I turn from one side to another on my bed, with my heart in my mouth as I think about what he did.
What did just happen?
I look at the ceiling, while Alex's attitude clouds my thoughts: I know that Alex is impulsive, but today he really exaggerated. I wipe a tear with my index finger, as my eyes fall on the bright redness in the lower part of my hand.
I really felt fear, fear of Alex, who I always saw as the man who would defend me from everyone, as my man.
I am seriously disappointed: I have never given him reason to be not a good woman, or to cheat on him, much less with Louis, the kindest and most innocent person I have ever met.
How could he even think that I made myself beautiful for another man?
The scene returns to repeat in front of my eyes, but I am interrupted by the pillow shaking under my head.
At first I get scared, then I look around with a frown, but suddenly I remember hiding Alex's phone under the covers, so I get up quickly and start shifting the sheets like crazy.
I find it, then I take it in my hands, then move a lock from my eyes and run my tongue between my lips.
This is not right.
Or maybe it is... after all I won't lose anything, things between me and Alex couldn't be worse, and tonight I had the sad proof of it.
I turn on the phone and go back to the message box with my hands shaking, immediately clicking on the name of the woman who these days is driving me crazy for the doubts that are whirling in my head.
I notice that she has sent other messages to Alex, and that he has replied:
* Will you cover me at work tomorrow? * - the message is from him, and it gives me confirmation that they work together.
I don't know whether to calm down or worry even more, also because that means they spend more time together, in theory, given that Alex works two days a week.

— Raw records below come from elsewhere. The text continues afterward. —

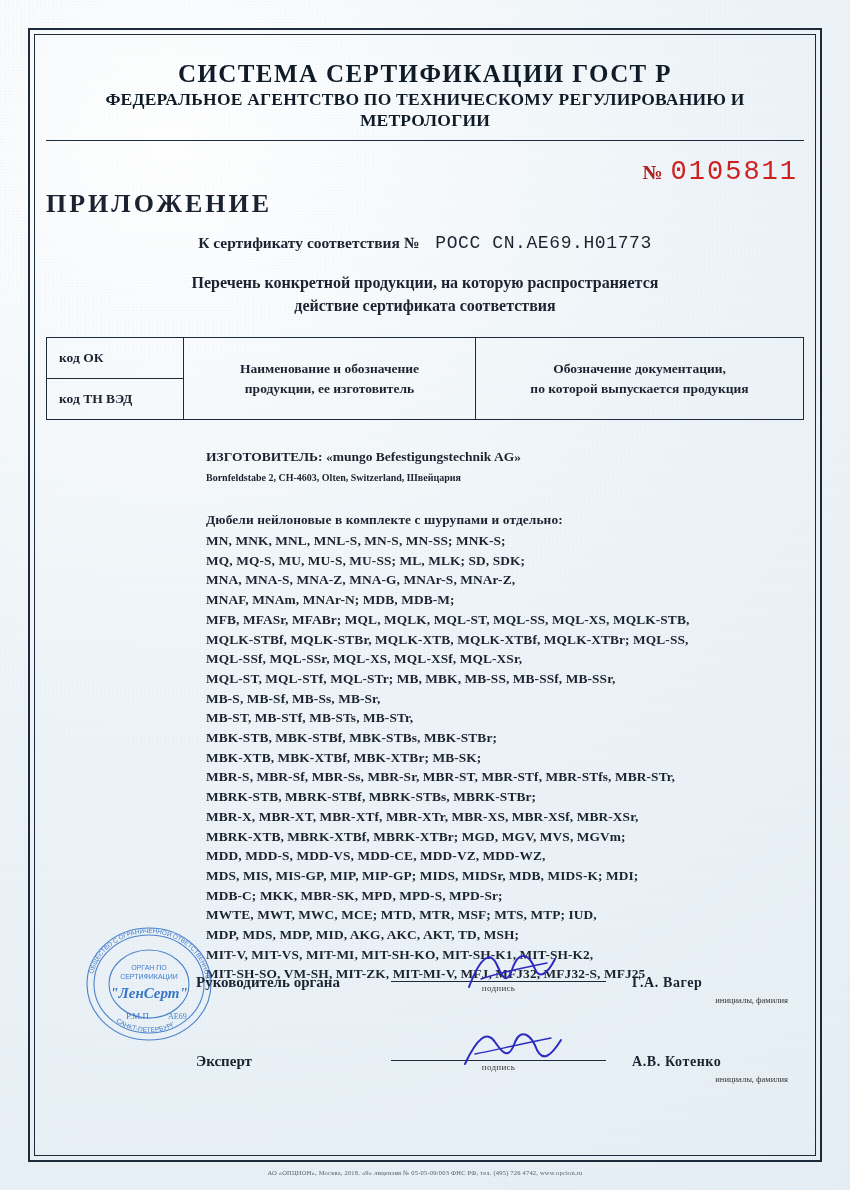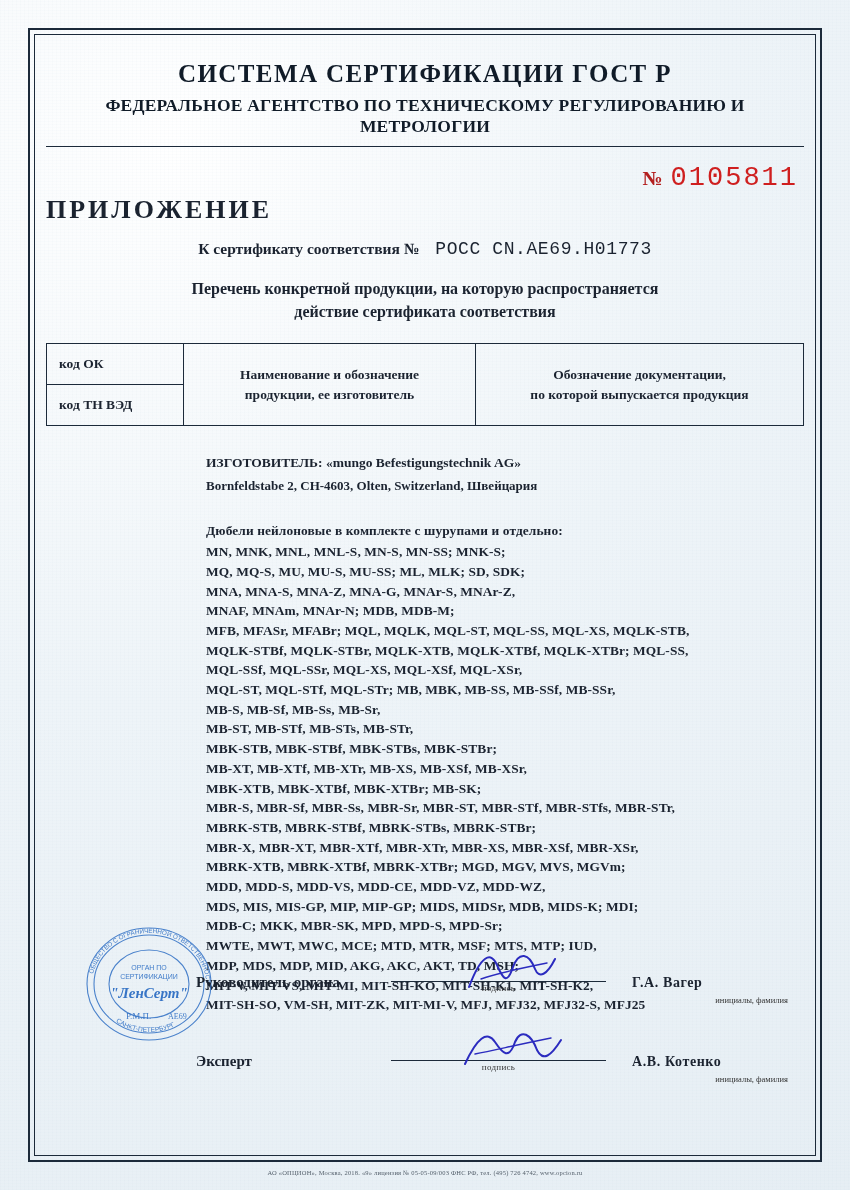--- a/index.html
+++ b/index.html
@@ -60,7 +60,7 @@
     font-size: 17.5px;
     font-weight: bold;
     letter-spacing: .2px;
-    margin-top: 7px;
+    margin-top: 1px;
     color: #101b28;
   }
   .rule {

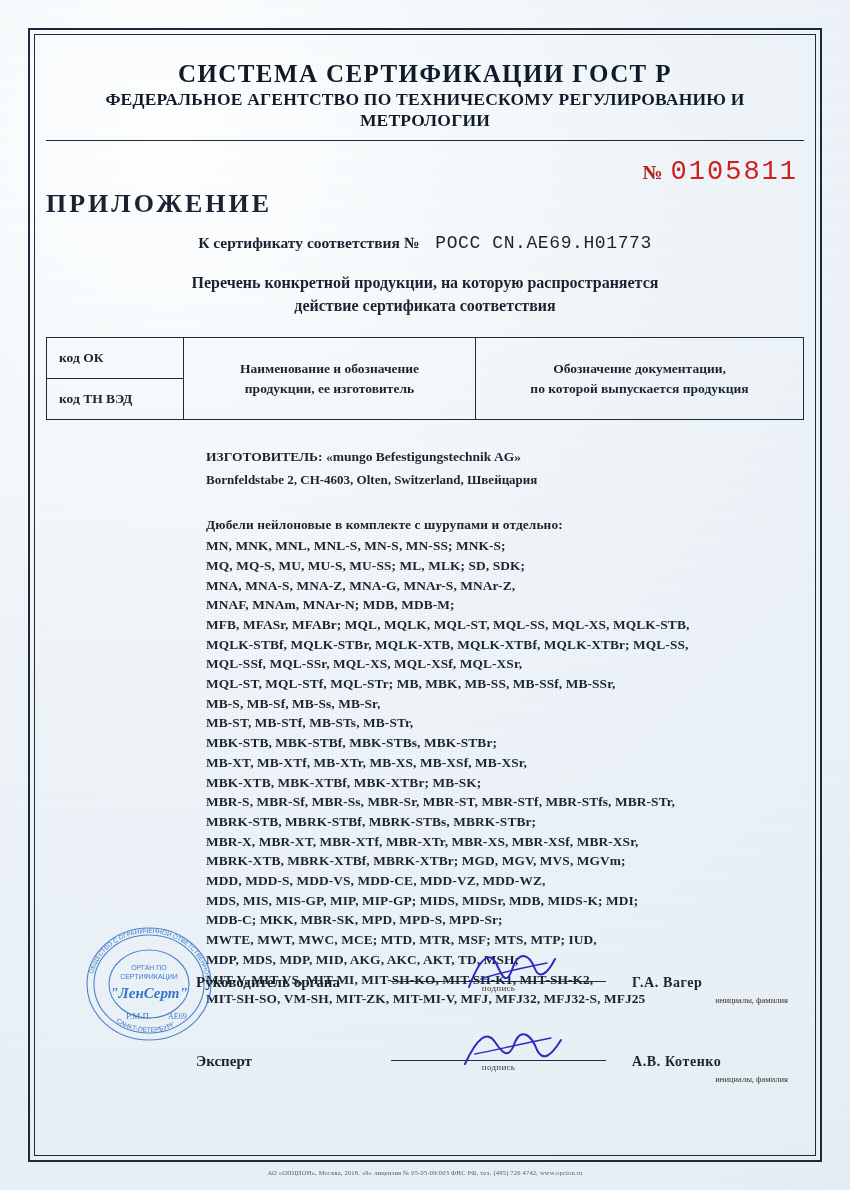--- a/index.html
+++ b/index.html
@@ -154,7 +154,7 @@
     font-weight: bold;
     line-height: 1.7;
   }
-  .maker .m2 { font-size: 13px; }
+  .maker .m2 { font-size: 10px; }
   .prodlist {
     margin-top: 24px;
     padding-left: 160px;

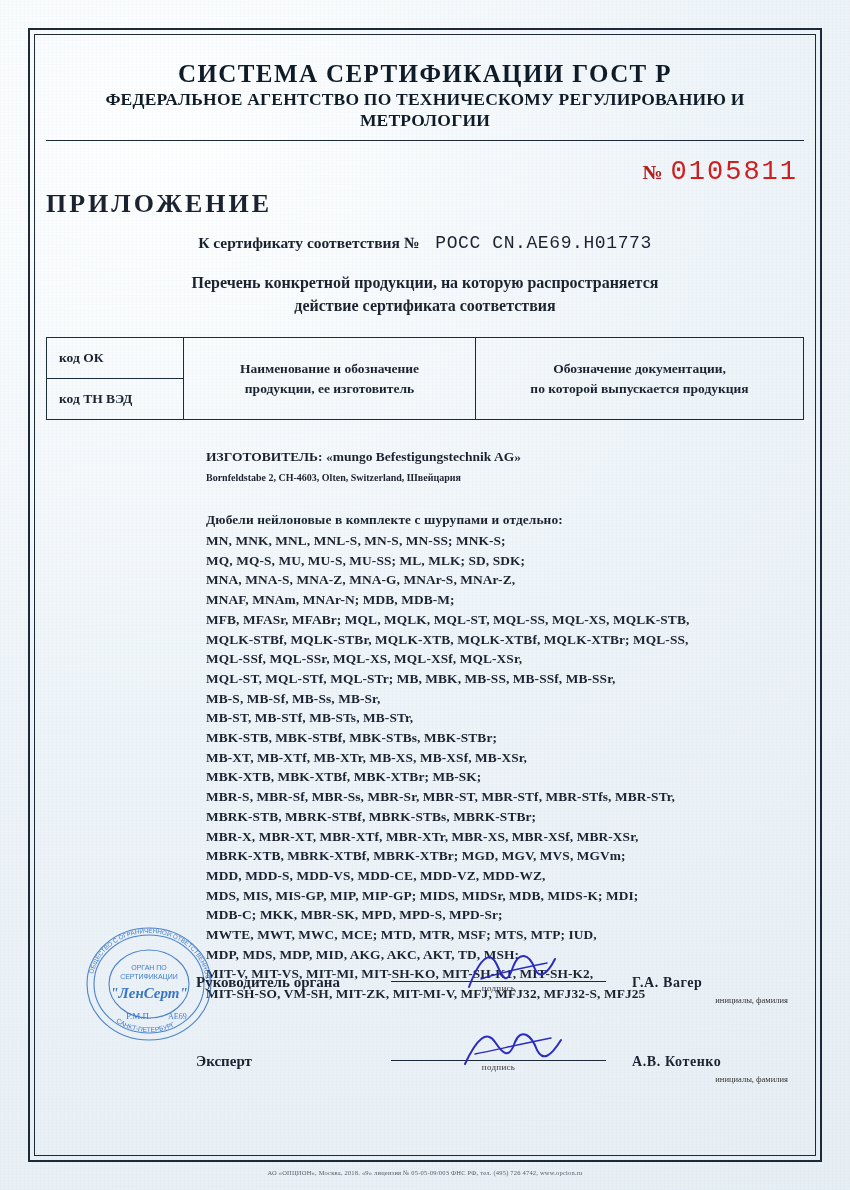--- a/index.html
+++ b/index.html
@@ -325,7 +325,6 @@
           <div>MB-S, MB-Sf, MB-Ss, MB-Sr,</div>
           <div>MB-ST, MB-STf, MB-STs,  MB-STr,</div>
           <div>MBK-STB, MBK-STBf, MBK-STBs, MBK-STBr;</div>
-          <div>MB-XT, MB-XTf, MB-XTr, MB-XS, MB-XSf, MB-XSr,</div>
           <div>MBK-XTB, MBK-XTBf, MBK-XTBr; MB-SK;</div>
           <div>MBR-S, MBR-Sf, MBR-Ss, MBR-Sr, MBR-ST, MBR-STf, MBR-STfs, MBR-STr,</div>
           <div>MBRK-STB, MBRK-STBf, MBRK-STBs, MBRK-STBr;</div>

* What do I have in return? * - I widen my eyes, especially for the little face with a wink that accompanies the text of the message. She is literally inviting Alex to have sex with her.
* The usual. * - without being able to control them, tears begin to roll down my cheeks, having just confirmed what I feared.
I throw the phone on the other side of the bed, not worrying about it falling to the ground and shattering into a thousand pieces, so much is the end that Alex has done to my heart.
I literally feel broken, angry and surrendered at the same time.
He gets mad at me in such an awkward way for meeting a guy at a business dinner, when he goes to this bitch's house and ...
I sink my head into the pillow, stifling a sob:
'I hate you to death, as I have never hated anyone before!' - are the words I would like to spit in his face, but at this point I don't think he would care.
In fact, even tonight's jealousy drama seems fake to me.
Probably he's just trying to find a way to leave me, damn it!
I try to come back to myself and I delude myself that the meaning of those messages is different and that for 'the usual' Alex did not intend to enter her underpants, but something else.
I also delude myself that he really got jealous of Louis and that all that anger he took out on me was actually a way of telling me that he is afraid of losing me.
I try to convince myself not to make anything crazy, but at the same time I decide to find out more: I raise my head from the pillow and reach out to grab the contraption.
I type on the screen without even thinking twice, then send another message to the woman, with my eyes full of tears and my cheeks wet.
* Catherine, I want to meet you one of these days ... * - I bite the inside of my cheek, feeling slightly guilty, but then I send it before I regret it.
The response is almost immediate, which makes my blood boil for the anger I feel for this unknown woman.
* You just can't live a second without me, huh? * - she sends that mischievous face again, while I squeeze the phone between my fingers and contract my jaw.
* Yeah * -I reply with a lot of courage, instead of insuling her or even calling her to make her understand not to see my asshole again.
* We'll see tomorrow, right? Will you skip work again? *
* I don't know. * -I send, with even more courage than before.
* So I'll see you tomorrow at 4:00 pm at my house * -she answers few seconds later, so I narrow my eyes: she says it as if it was not the first time that Alex has asked her to go to her house.
God, I'll get crazy!
I take a deep breath and try not to break his phone in thousands of pieces on the floor.
* Send me the address *-I hasten to write on the screen again and waiting for her answer in silence.
* You know where I live. * - I refrain from screaming after her words, fearing even to wake Juliet for the loud tone of my voice.
* I forgot. * -I reply, hoping she doesn't suspect anything.
I don't even know if I should hate this woman or not. Probably she doesn't even know that bastard has a girlfriend.
God, I hate him so much!
She sends the address after a few moments, which makes me satisfied, but then a series of questions repeat themselves in my head and I keep shaking again for the fear.
What if Alex goes to work tomorrow and meets her?
What if he understands what I've been up to with his phone?
My heart rises in my throat as I think of a solution before the situation goes out of control.